In my own house, I’ve packed away the pictures we had in our hallway wall of Zack and Lori together. Now a wedding photo of Zack and Ann and their four children hangs beside one of Lori and her girls—Mandy and Bethy featured in both. There’s also a photo of Dan and I with the four kids staged on a piece of climbing equipment at a local park. Everyone looks happy, but the dappled light requires a close look to be able to make all six of us out.

Dan and I dog-sit for both families, occasionally at the same time. It’s crazy but it’s a medicinal crazy—balmy, as in Gilead’s balm—though our own dog, Lady, resents sharing us with Gracie and Max.

My Venn diagram of our family has gotten more complicated, its overlap more crowded. I no longer see that overlap as a gaping wound. It’s become a yurt in the shared expanse of a sprawling family compound—a gathering space for varied combinations of people over time.

Some of my Venn diagram’s circles seem drawn with faintly doted lines. At our older step-grandson’s soccer game, I watched his three-year-old brother walk over and strike up a conversation with an older couple sitting some distance down the sideline from us. “He’s made some friends,” I say to Ann. “His Oma and Popa,” she says, “My ex’s parents.” Noting the seating arrangements, I understood that we would not be introduced.
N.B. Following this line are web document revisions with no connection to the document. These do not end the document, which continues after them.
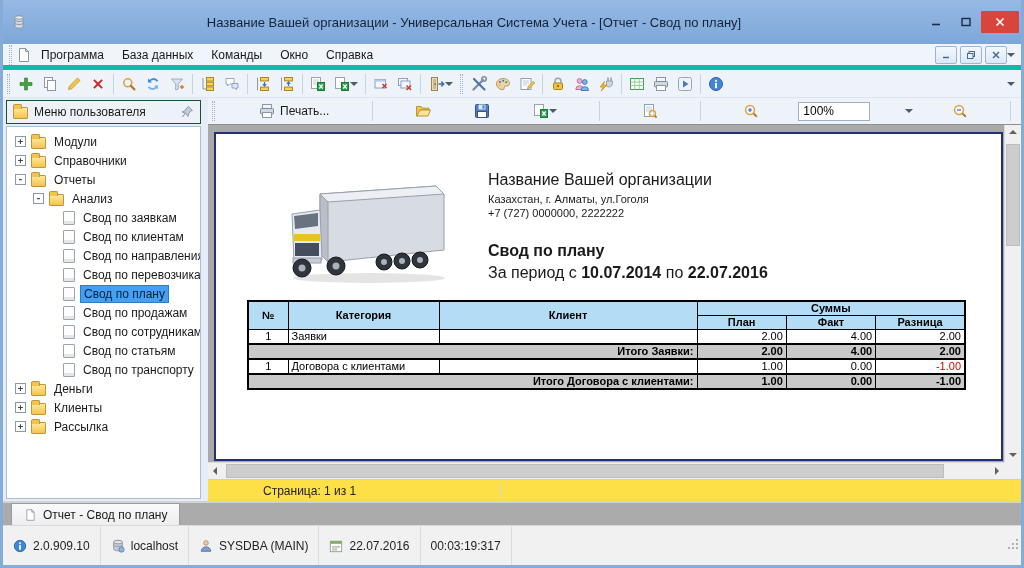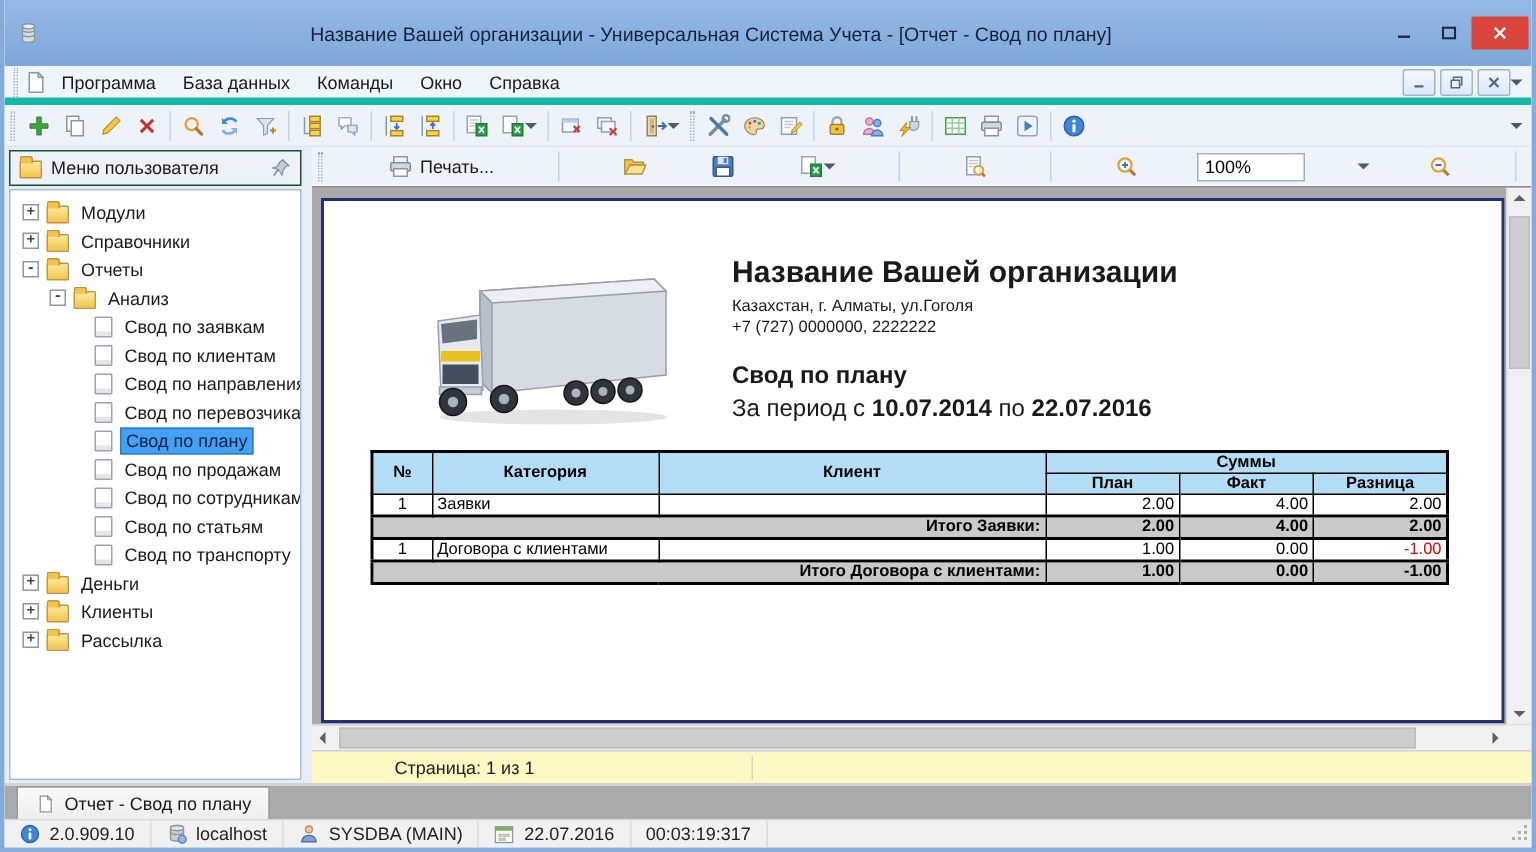"Название Вашей организации" .orgname { font-size: 20px -> 16px; font-weight: bold -> normal }
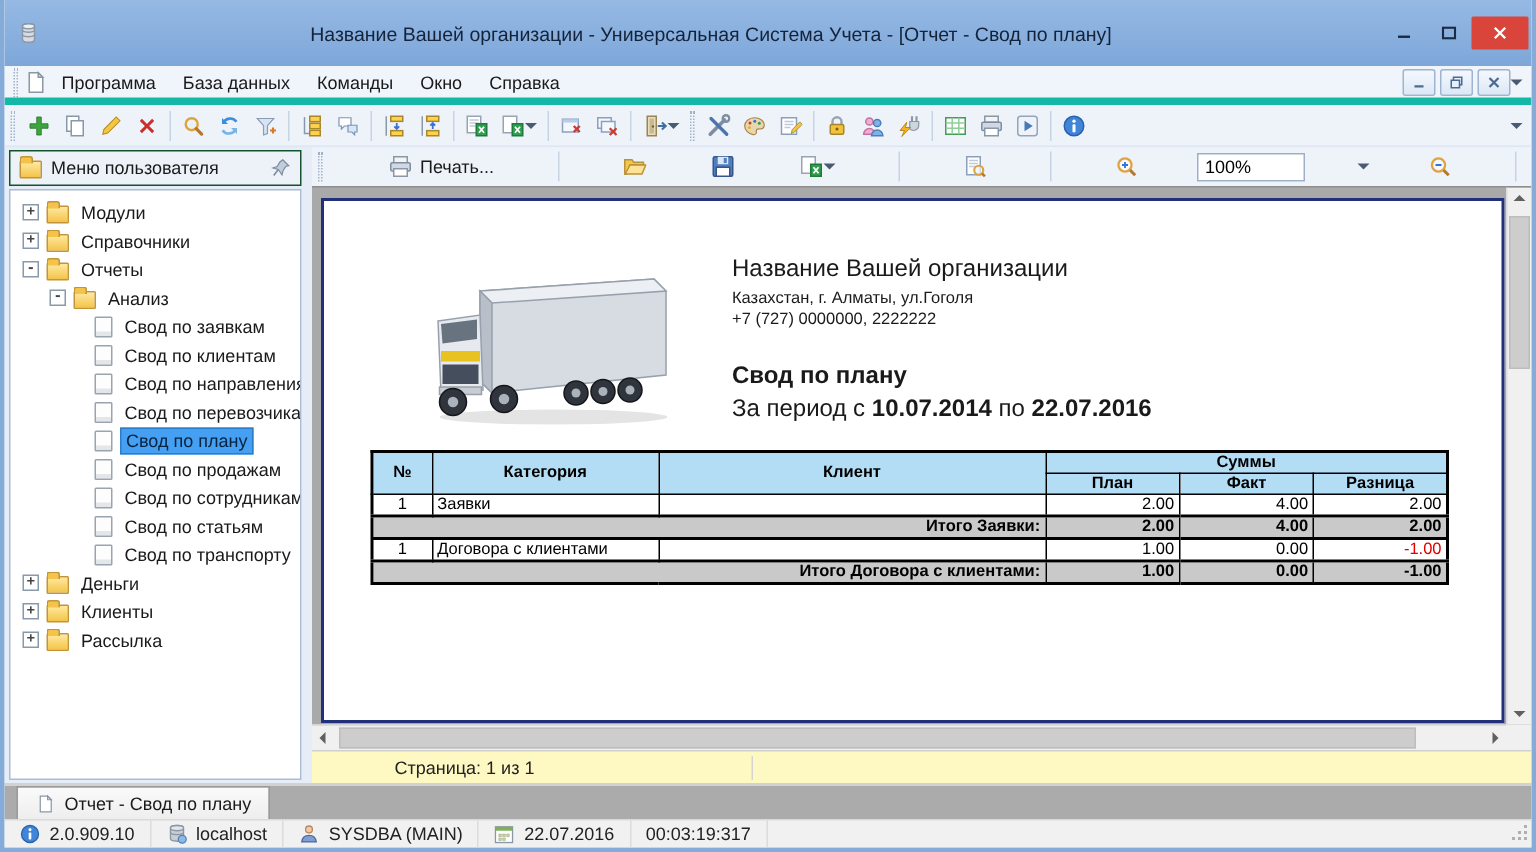"Страница: 1 из 1" .pagestatus { background: #fef9c3 -> #fde047 }
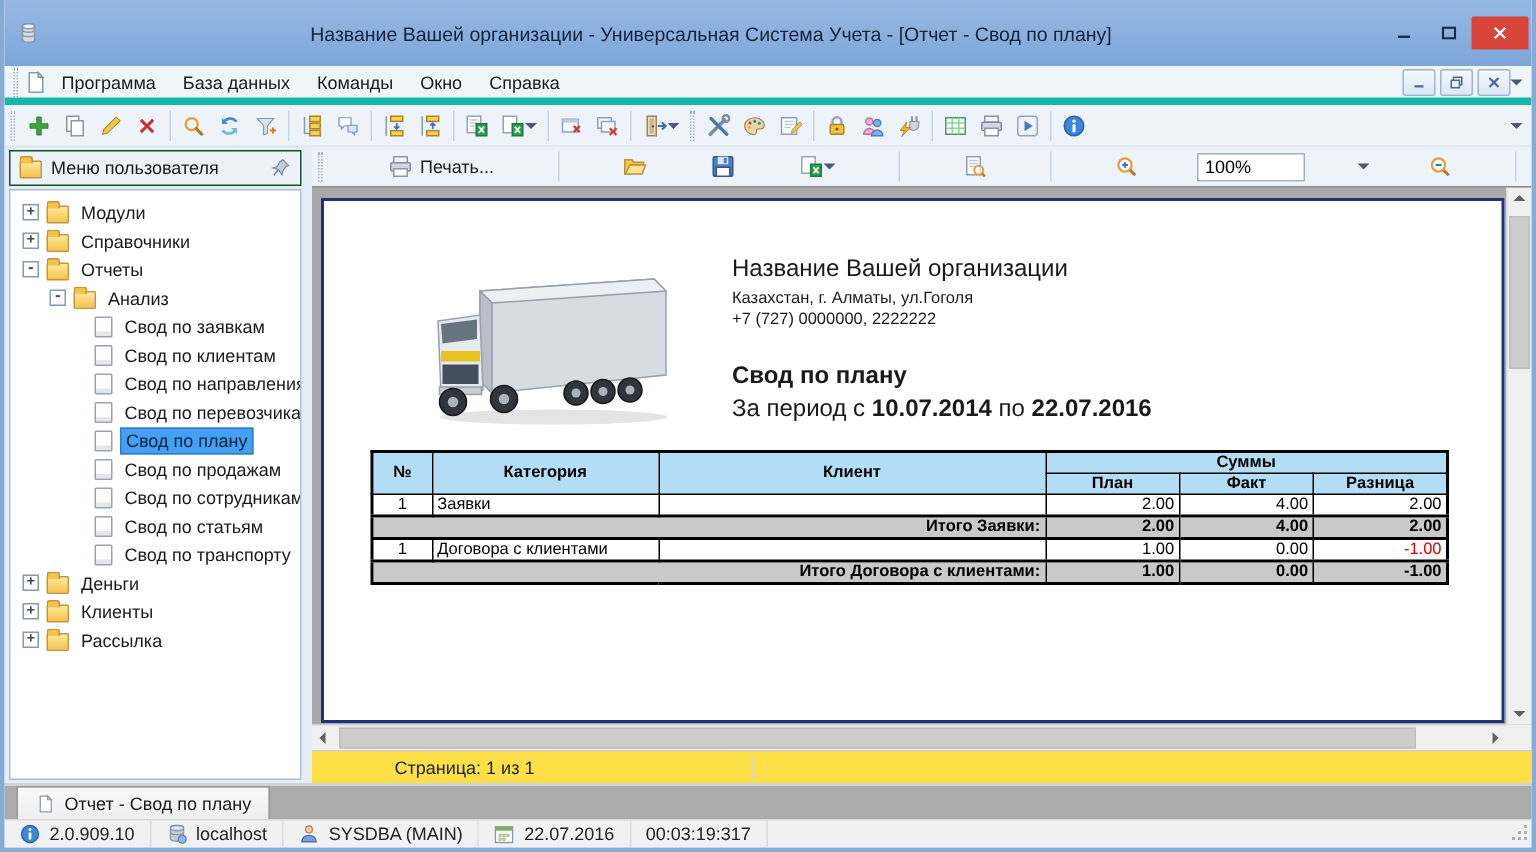"2.0.909.10" .statusbar { height: 19px -> 40px }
Another day, Dan and I were walking along the sidewalk at a street fair and suddenly one of our step-grandsons was standing in front of us smiling. As we exchanged hellos and hugs, I looked around for Zack and Ann but instead saw a darkhaired man watching. Ah, the ex, I thought. We looked one another in the eye. I suspected he knew who I was. Without acknowledging me, the man said to his son, “Come on, we need to catch up with your brother.” After nodding vaguely, Dan and I moved down the street in the opposite direction from where they headed.     

Dan and I hope to continue gracious relations with Lori. Part of graciousness is attunement to the tenderness of scars. “Former daughter-in-law” sounds unfeeling, as does “mother of our granddaughters.” “Friend” feels inadequate for a woman who is not just kith, but kin. Why, here where all extant words wound, has no one come up with an apt neologism?